This poem is today's second freebie, courtesy of new prompter
tomtac, who also provided the inspiration for it.
Nuptial Arrangements
Marriage was never supposed to be
all about love or sex.
If those things happened,
well, that was all right,
but they weren't what marriage was about,
not in the thousands of years of our history.
Marriage was about alliance,
carefully negotiated in the pre-nuptial contract.
It was about joining two families together,
not just two individuals.
It was most often done for money and power,
not because someone fell in love or at least lust.
"I know you really wanted children, Charlene.
But Danielle is rich and her father owns U.S. Steel!"
"Well, what are you going to do when I die without an heir?"
"There's always artificial insemination, or adoption."
Marriage was arranged by the parents,
used to unite any two eligible people
for the commonly desired goal --
who might or might not be
each other's preferred sex of partner.
If you got the kind of spouse you wanted,
then you could learn to be fond of each other;
and if not, you could take a lover quietly on the side,
a popular provision in marriage contracts.
"Robin, I know you really wanted someone kinky,
but Sam is related to three different senators!"
"So you don't care if I die of boredom?"
"So I care more about repealing anti-kink laws."

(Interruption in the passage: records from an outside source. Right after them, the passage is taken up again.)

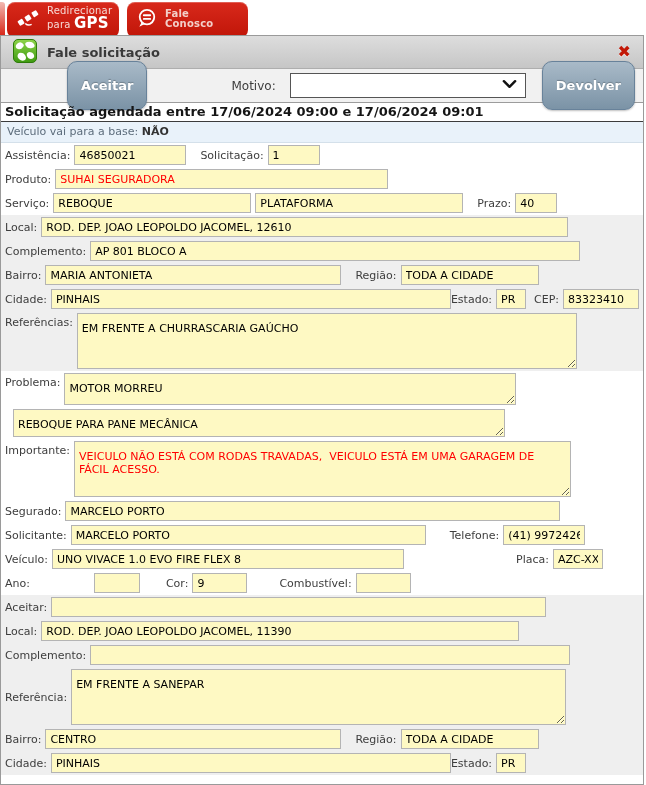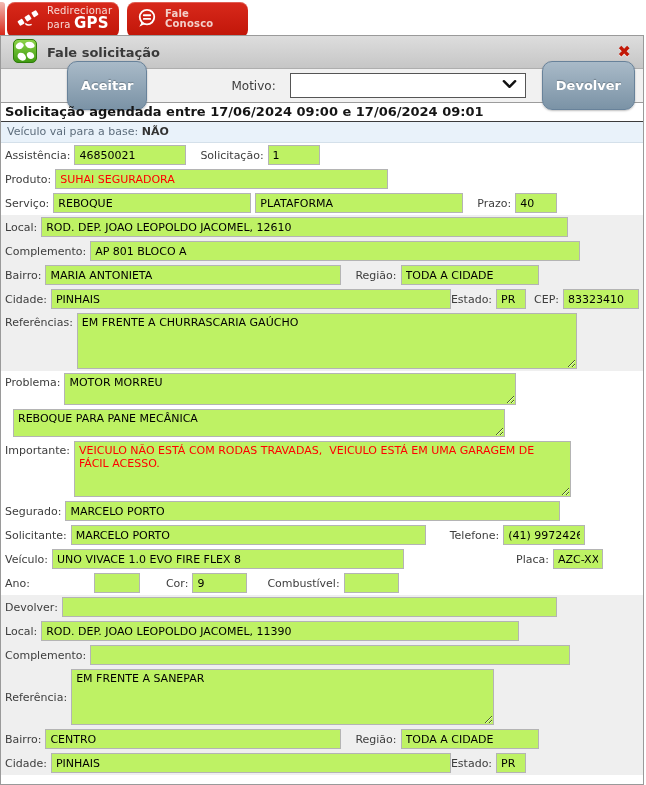--- a/index.html
+++ b/index.html
@@ -74,7 +74,7 @@
   label{white-space:nowrap;margin-right:4px}
   input,textarea{
     border:1px solid #b4b4b4;font-family:inherit;font-size:11px;color:#000;
-    padding:1px 4px;background:#bef264;outline:none;
+    padding:1px 4px;background:#fef9c3;outline:none;
   }
   input{height:20px}
   textarea{padding:2px 4px;resize:both}

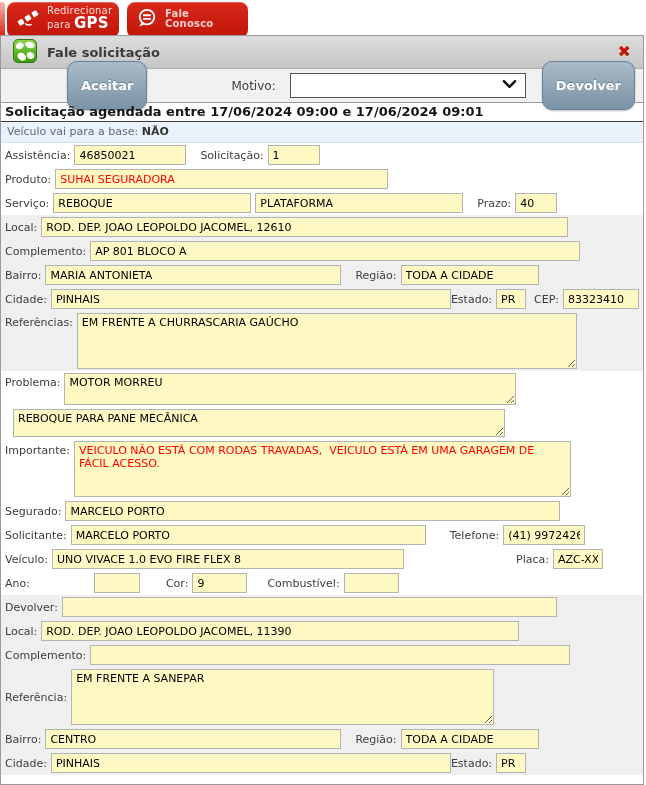--- a/index.html
+++ b/index.html
@@ -77,7 +77,7 @@
     padding:1px 4px;background:#fef9c3;outline:none;
   }
   input{height:20px}
-  textarea{padding:2px 4px;resize:both}
+  textarea{padding:8px 4px;resize:both}
   .sec-gray{background:var(--sec-bg)}
   .red-text{color:var(--alert)}
   

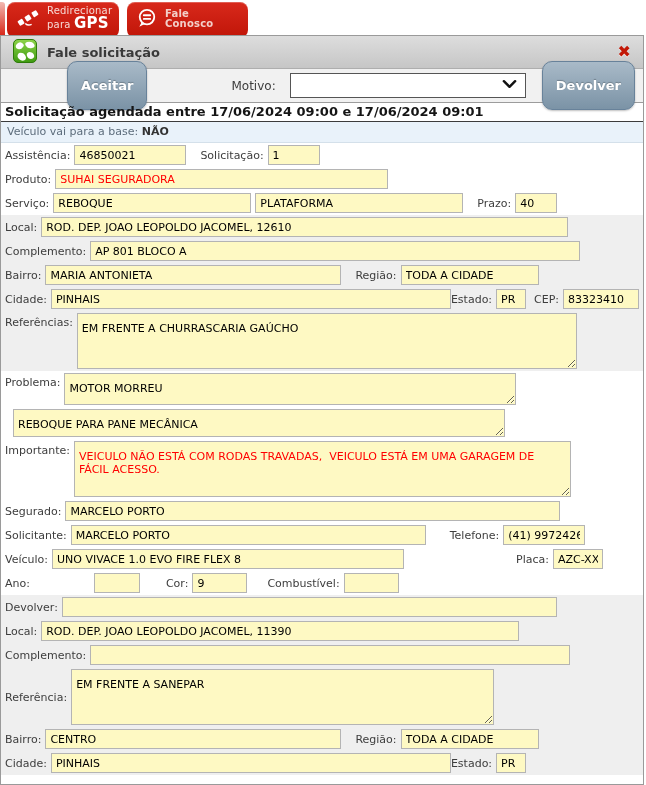--- a/index.html
+++ b/index.html
@@ -102,7 +102,7 @@
   .w-placa{width:50px}
   .w-ano{width:46px;margin-left:60px}
   .lbl-cor{margin-left:26px}.w-cor{width:55px}
-  .lbl-comb{margin-left:20px}.w-comb{width:55px}
+  .lbl-comb{margin-left:32px}.w-comb{width:55px}
   .w-destino{width:495px}
   .w-local2{width:478px}
   .w-comp2{width:480px}

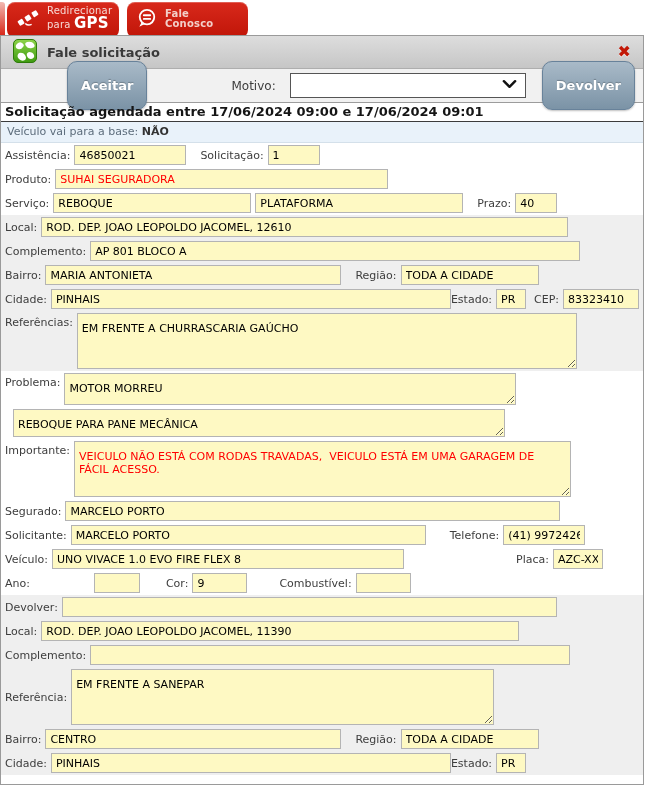--- a/index.html
+++ b/index.html
@@ -285,7 +285,7 @@
 
     <div class="sec-gray">
       <div class="frow">
-        <label>Devolver:</label>
+        <label>Aceitar:</label>
         <input class="w-destino" value="" style="">
       </div>
       <div class="frow">

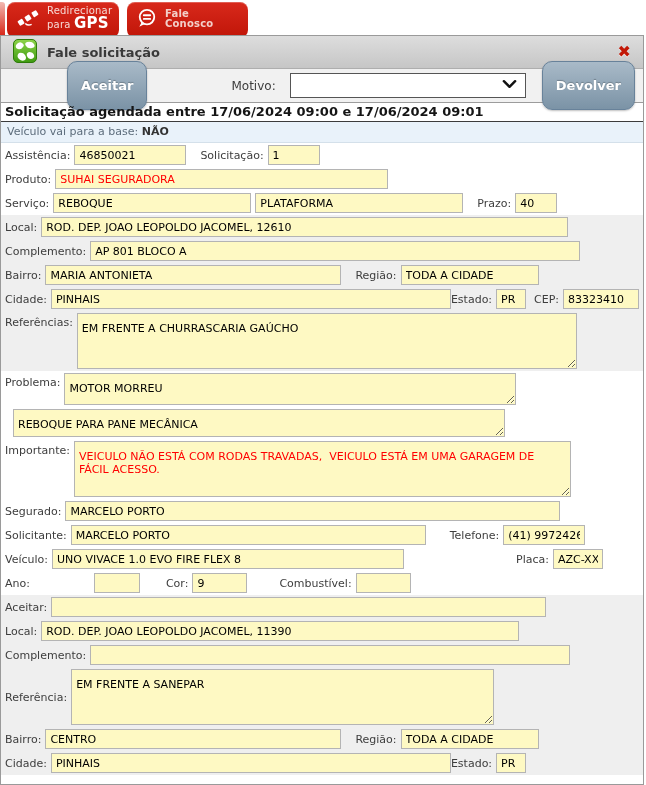--- a/index.html
+++ b/index.html
@@ -106,7 +106,7 @@
   .w-destino{width:495px}
   .w-local2{width:478px}
   .w-comp2{width:480px}
-  .ta-ref2{width:423px;height:56px}
+  .ta-ref2{width:495px;height:56px}
 </style>
 </head>
 <body>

Sometimes people wound up marrying their best friends,
or their business partners, and developed
a close platonic relationship. Then it didn't matter
if they were sexually compatible or not.
Asexual people could form permanent relationships
that did not oblige them to copulate.
Infertile people were not shut out of the pairing process
nor left to grow old and die alone.
Children in need of adoptive homes quickly found them,
because not all couples could bear children together.
"What will marriage be like, really?"
"Your genitals think of tomorrow.
Your heart thinks of next decade.
Your brain thinks of the next generation.
Getting married is just a matter of learning
to think your way up your spinal column."